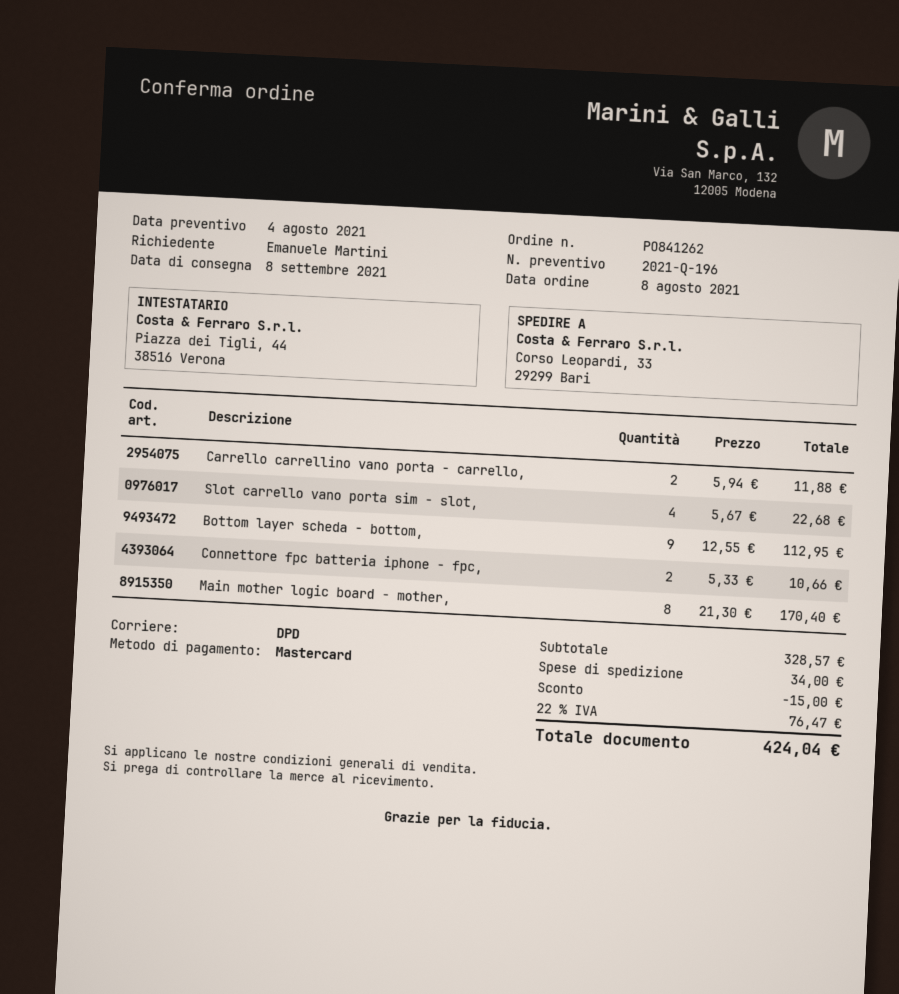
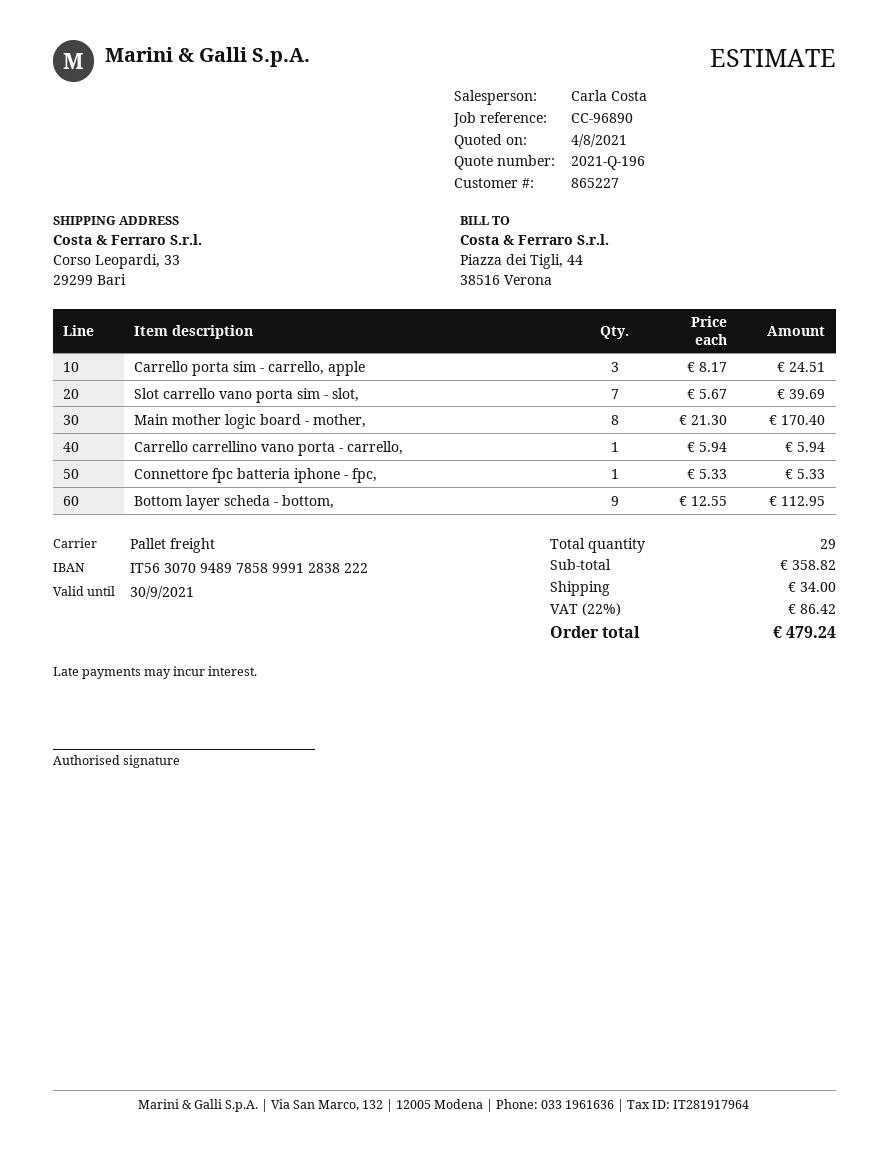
shipping method: DPD -> pallet freight
Carrello carrellino vano porta - carrello,: 2 x 5.94 = 11.88 -> 1 x 5.94 = 5.94
Slot carrello vano porta sim - slot,: 4 x 5.67 = 22.68 -> 7 x 5.67 = 39.69
Connettore fpc batteria iphone - fpc,: 2 x 5.33 = 10.66 -> 1 x 5.33 = 5.33
Carrello porta sim - carrello, apple: none -> 3 x 8.17 = 24.51
subtotal: 328.57 -> 358.82
discount: 15.00 -> none
tax: 22% = 76.47 -> 22% = 86.42
total: 424.04 -> 479.24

- [The problem]:
Each line above that has the word "carrello" should be copied.

- [Exercise result]:
Carrello carrellino vano porta - carrello,: 2 x 5.94 = 11.88 -> 1 x 5.94 = 5.94
Slot carrello vano porta sim - slot,: 4 x 5.67 = 22.68 -> 7 x 5.67 = 39.69
Carrello porta sim - carrello, apple: none -> 3 x 8.17 = 24.51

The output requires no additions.